Before-and-after change records:
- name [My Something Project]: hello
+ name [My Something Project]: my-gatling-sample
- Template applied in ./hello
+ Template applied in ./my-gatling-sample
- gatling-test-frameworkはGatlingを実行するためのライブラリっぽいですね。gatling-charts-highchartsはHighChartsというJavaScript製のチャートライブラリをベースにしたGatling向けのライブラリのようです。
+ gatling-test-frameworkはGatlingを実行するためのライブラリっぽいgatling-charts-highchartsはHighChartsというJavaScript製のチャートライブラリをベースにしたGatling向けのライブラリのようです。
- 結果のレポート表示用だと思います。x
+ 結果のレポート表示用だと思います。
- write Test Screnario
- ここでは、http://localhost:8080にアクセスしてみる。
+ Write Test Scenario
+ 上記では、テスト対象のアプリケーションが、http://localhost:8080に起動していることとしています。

## What the exercise asks
Return each entry without altering a single word.

## Reply to the task
- name [My Something Project]: hello
+ name [My Something Project]: my-gatling-sample
- Template applied in ./hello
+ Template applied in ./my-gatling-sample
- gatling-test-frameworkはGatlingを実行するためのライブラリっぽいですね。gatling-charts-highchartsはHighChartsというJavaScript製のチャートライブラリをベースにしたGatling向けのライブラリのようです。
+ gatling-test-frameworkはGatlingを実行するためのライブラリっぽいgatling-charts-highchartsはHighChartsというJavaScript製のチャートライブラリをベースにしたGatling向けのライブラリのようです。
- 結果のレポート表示用だと思います。x
+ 結果のレポート表示用だと思います。
- write Test Screnario
- ここでは、http://localhost:8080にアクセスしてみる。
+ Write Test Scenario
+ 上記では、テスト対象のアプリケーションが、http://localhost:8080に起動していることとしています。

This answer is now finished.